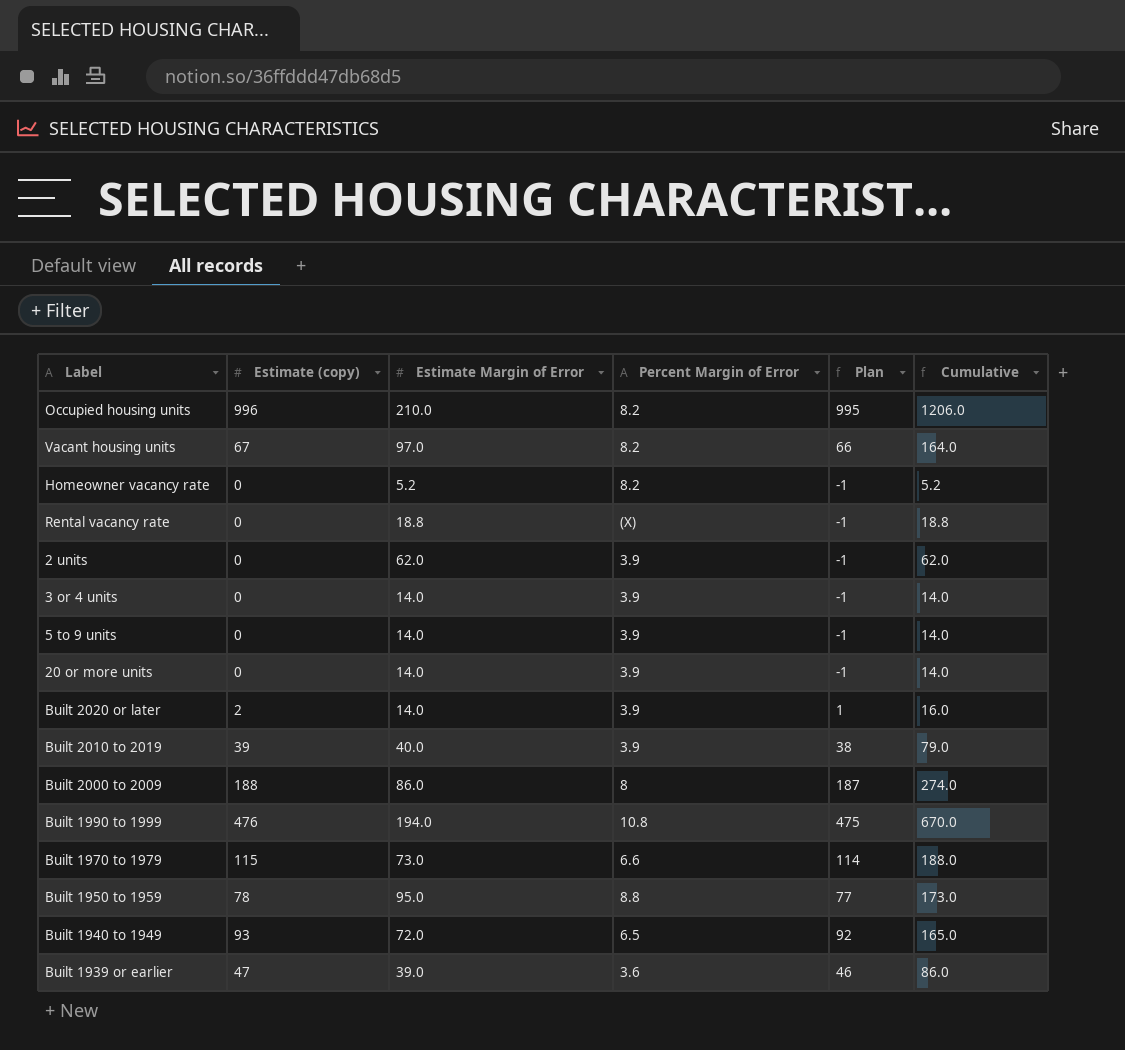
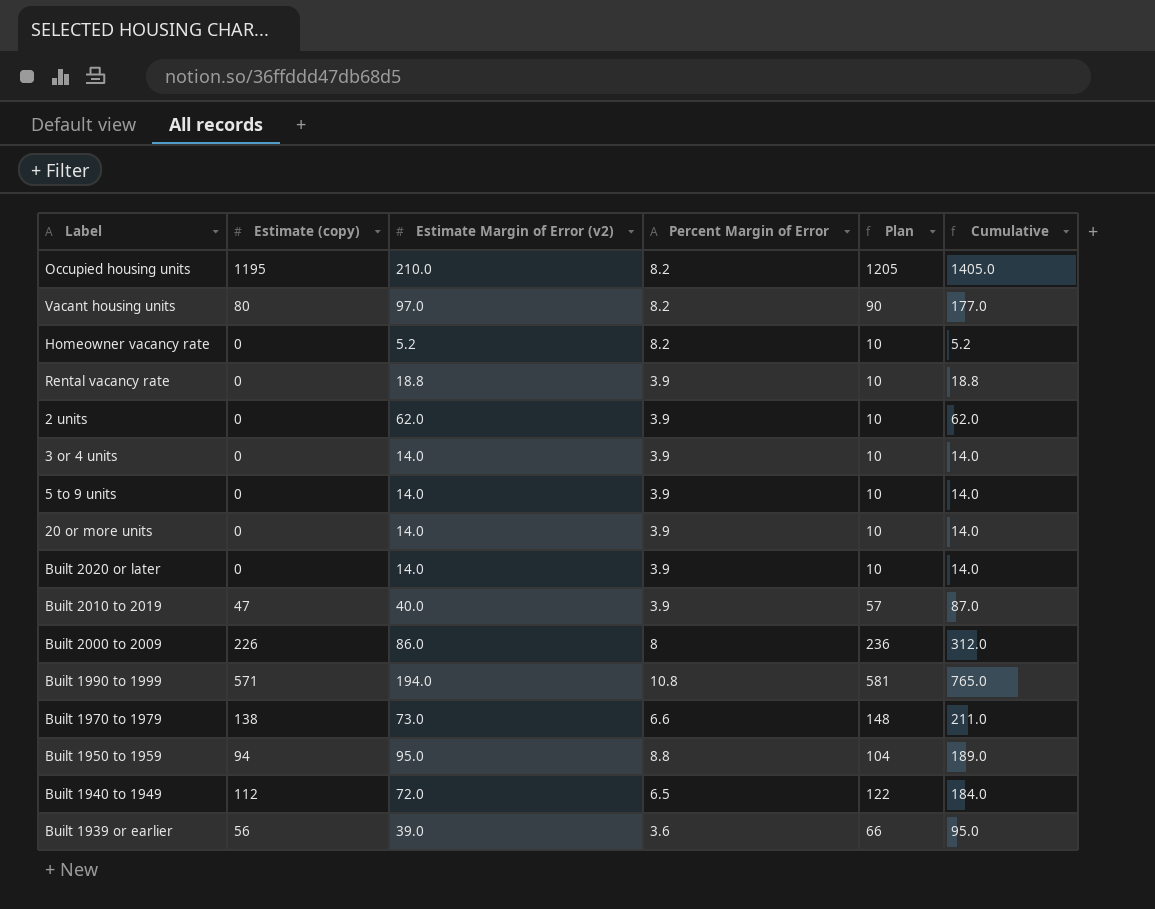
column name: Estimate Margin of Error -> Estimate Margin of Error (v2)
column Plan | formula: [Estimate (copy)] - 1 -> [Estimate (copy)] + 10
Occupied housing units | Estimate (copy): 996 -> 1195
Occupied housing units | Cumulative: 1206.0 -> 1405.0
Vacant housing units | Estimate (copy): 67 -> 80
Vacant housing units | Cumulative: 164.0 -> 177.0
Rental vacancy rate | Percent Margin of Error: (X) -> 3.9
Built 2020 or later | Estimate (copy): 2 -> 0
Built 2020 or later | Cumulative: 16.0 -> 14.0
Built 2010 to 2019 | Estimate (copy): 39 -> 47
Built 2010 to 2019 | Cumulative: 79.0 -> 87.0
Built 2000 to 2009 | Estimate (copy): 188 -> 226
Built 2000 to 2009 | Cumulative: 274.0 -> 312.0
Built 1990 to 1999 | Estimate (copy): 476 -> 571
Built 1990 to 1999 | Cumulative: 670.0 -> 765.0
Built 1970 to 1979 | Estimate (copy): 115 -> 138
Built 1970 to 1979 | Cumulative: 188.0 -> 211.0
Built 1950 to 1959 | Estimate (copy): 78 -> 94
Built 1950 to 1959 | Cumulative: 173.0 -> 189.0
Built 1940 to 1949 | Estimate (copy): 93 -> 112
Built 1940 to 1949 | Cumulative: 165.0 -> 184.0
Built 1939 or earlier | Estimate (copy): 47 -> 56
Built 1939 or earlier | Cumulative: 86.0 -> 95.0

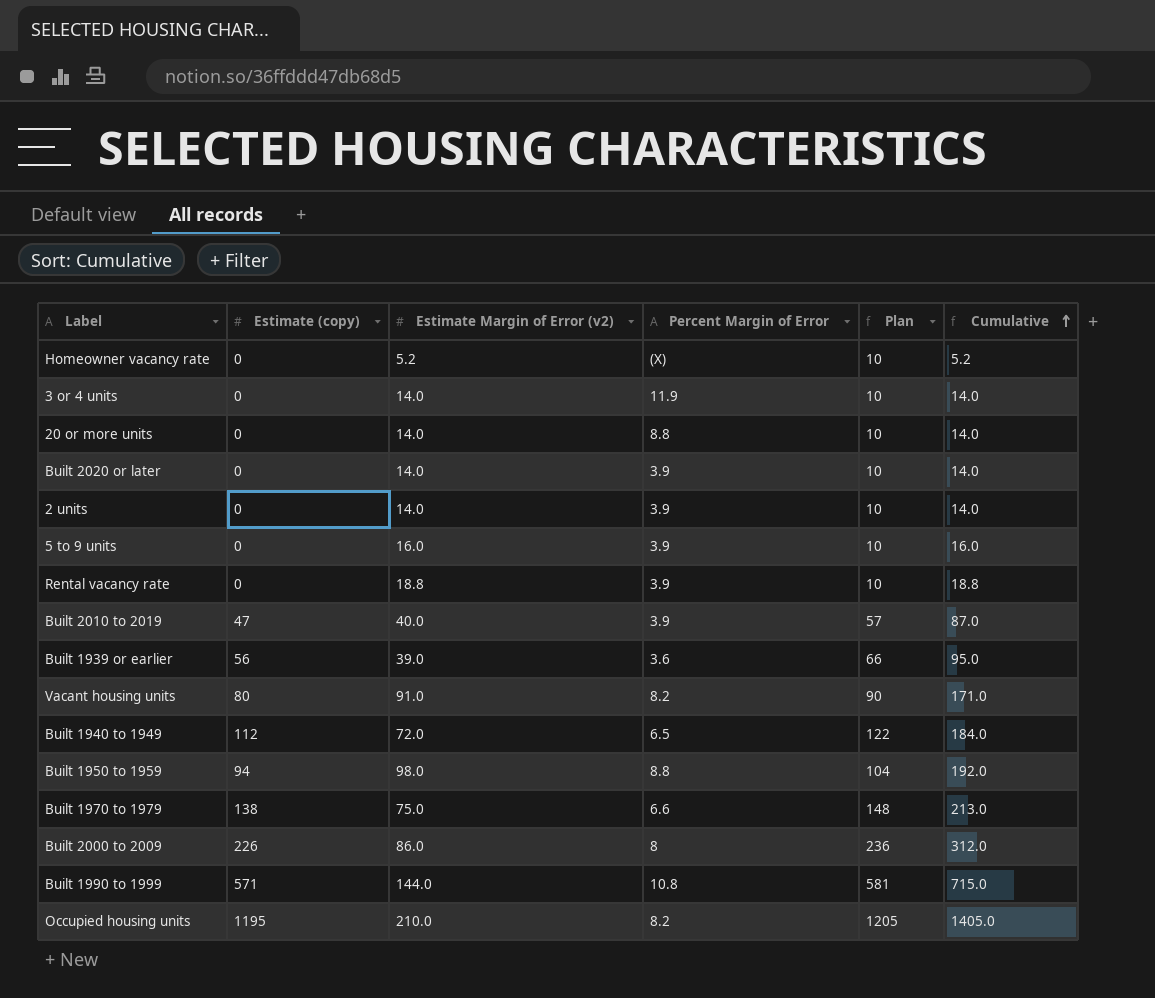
row order: none -> Cumulative ascending
Homeowner vacancy rate | Percent Margin of Error: 8.2 -> (X)
3 or 4 units | Percent Margin of Error: 3.9 -> 11.9
20 or more units | Percent Margin of Error: 3.9 -> 8.8
2 units | Estimate Margin of Error (v2): 62.0 -> 14.0
2 units | Cumulative: 62.0 -> 14.0
5 to 9 units | Estimate Margin of Error (v2): 14.0 -> 16.0
5 to 9 units | Cumulative: 14.0 -> 16.0
Vacant housing units | Estimate Margin of Error (v2): 97.0 -> 91.0
Vacant housing units | Cumulative: 177.0 -> 171.0
Built 1950 to 1959 | Estimate Margin of Error (v2): 95.0 -> 98.0
Built 1950 to 1959 | Cumulative: 189.0 -> 192.0
Built 1970 to 1979 | Estimate Margin of Error (v2): 73.0 -> 75.0
Built 1970 to 1979 | Cumulative: 211.0 -> 213.0
Built 1990 to 1999 | Estimate Margin of Error (v2): 194.0 -> 144.0
Built 1990 to 1999 | Cumulative: 765.0 -> 715.0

_TASK DIRECTIONS:_ Which lines of the listing contain the string "column"? Copy every one of them.

_RESULT OF THIS EXERCISE:_
column name: Estimate Margin of Error -> Estimate Margin of Error (v2)
column Plan | formula: [Estimate (copy)] - 1 -> [Estimate (copy)] + 10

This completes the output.